The Trump Administration’s repeated failure to overturn environmental regulations— even in front of Trump-appointed judges—proves their viability as a tool to fight climate change, White House National Climate Advisor Gina McCarthy said Thursday.
“This (Trump) Administration was very unusual in terms of the wholesale turnabout they tried to make, but in the courts, even with new appointees under the Trump Administration as judges, we still won over and over and over again,” McCarthy said, “because there is a law in our country and when you put on that that black robe you tend to want to do your job.”
New York University’s Institute for Policy Integrity tracked the outcomes of Trump Administration efforts to roll back environmental regulations. It found that Trump succeeded in 37 cases, but lost 152.
That’s a batting average of .196.
“As time goes on we realize how unsuccessful the prior administration was in actually rolling back good regulations,” McCarthy said this morning in an appearance at CERAWeek, “and sending different signals—like coal should come back. That was what the visible message was of the prior administration, but they they simply didn't succeed at all, and it's a big lesson to learn here.
“Yes we are going to use regulatory Authority,” she said. “That provides a level of certainty moving forward.”
But in the end, McCarthy said, the regulations themselves are less important than the signal they send to the marketplace.
McCarthy designed the Clean Power Plan during President Obama’s second term, and she predicted it would survive in the courts. The Trump Administration withdrew the regulation before it could be tested in the courts, but in 2019 the U.S. surpassed its goal anyway, of a 32 percent emissions reduction by 2030.
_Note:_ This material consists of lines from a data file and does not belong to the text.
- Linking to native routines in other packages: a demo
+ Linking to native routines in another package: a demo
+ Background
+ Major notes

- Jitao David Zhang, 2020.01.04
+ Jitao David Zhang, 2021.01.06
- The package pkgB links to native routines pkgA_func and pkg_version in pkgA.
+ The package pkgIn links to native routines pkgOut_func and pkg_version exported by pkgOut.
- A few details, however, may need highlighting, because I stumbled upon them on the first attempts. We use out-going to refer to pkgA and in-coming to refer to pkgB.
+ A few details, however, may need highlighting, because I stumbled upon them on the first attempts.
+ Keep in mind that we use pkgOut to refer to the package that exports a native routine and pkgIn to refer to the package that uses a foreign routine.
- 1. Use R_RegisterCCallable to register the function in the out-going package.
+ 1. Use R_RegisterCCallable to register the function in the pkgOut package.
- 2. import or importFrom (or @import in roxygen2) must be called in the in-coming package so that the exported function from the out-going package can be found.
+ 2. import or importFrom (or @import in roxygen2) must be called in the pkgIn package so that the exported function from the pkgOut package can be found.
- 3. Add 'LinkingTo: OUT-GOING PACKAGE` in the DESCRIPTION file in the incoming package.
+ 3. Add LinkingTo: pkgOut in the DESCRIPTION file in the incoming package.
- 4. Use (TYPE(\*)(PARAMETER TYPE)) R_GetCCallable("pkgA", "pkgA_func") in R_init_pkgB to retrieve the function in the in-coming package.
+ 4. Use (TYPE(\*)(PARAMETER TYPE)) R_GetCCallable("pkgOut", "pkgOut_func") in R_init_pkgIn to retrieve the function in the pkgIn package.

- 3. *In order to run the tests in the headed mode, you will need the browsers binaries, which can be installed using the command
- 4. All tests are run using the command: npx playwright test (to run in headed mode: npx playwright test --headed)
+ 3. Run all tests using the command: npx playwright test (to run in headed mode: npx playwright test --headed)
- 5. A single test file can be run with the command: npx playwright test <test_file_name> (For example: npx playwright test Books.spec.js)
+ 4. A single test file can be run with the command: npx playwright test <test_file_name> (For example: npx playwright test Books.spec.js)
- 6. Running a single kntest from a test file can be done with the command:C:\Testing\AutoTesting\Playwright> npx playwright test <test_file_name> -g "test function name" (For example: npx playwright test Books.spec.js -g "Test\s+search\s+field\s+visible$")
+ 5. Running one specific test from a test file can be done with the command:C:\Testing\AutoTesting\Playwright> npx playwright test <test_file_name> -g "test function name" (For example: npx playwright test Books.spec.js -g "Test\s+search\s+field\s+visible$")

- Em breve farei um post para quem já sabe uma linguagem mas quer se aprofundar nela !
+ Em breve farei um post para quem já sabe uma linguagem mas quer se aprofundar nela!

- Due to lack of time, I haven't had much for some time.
Those reductions likely derive from the inability of coal to compete with somewhat cleaner natural gas and with much cleaner renewables. McCarthy sees the impact of Obama-era regulation in those market trends.
“So we now know that if you do this right, and if you send the signals to the private sector, and if it makes sense—if you can defend it and talk about the health benefits today, the job opportunities—that these are efforts that will live far longer than the regulatory horizon.”
McCarthy said she works hard to convince people that Trump’s impact is smaller than it may appear.
“We have lost time, which in the climate space is precious, but we haven't lost (emissions) reductions,” she said. “Yes we lost time, but don't think that everything we did before was for naught, because clean energy is winning in the marketplace today.”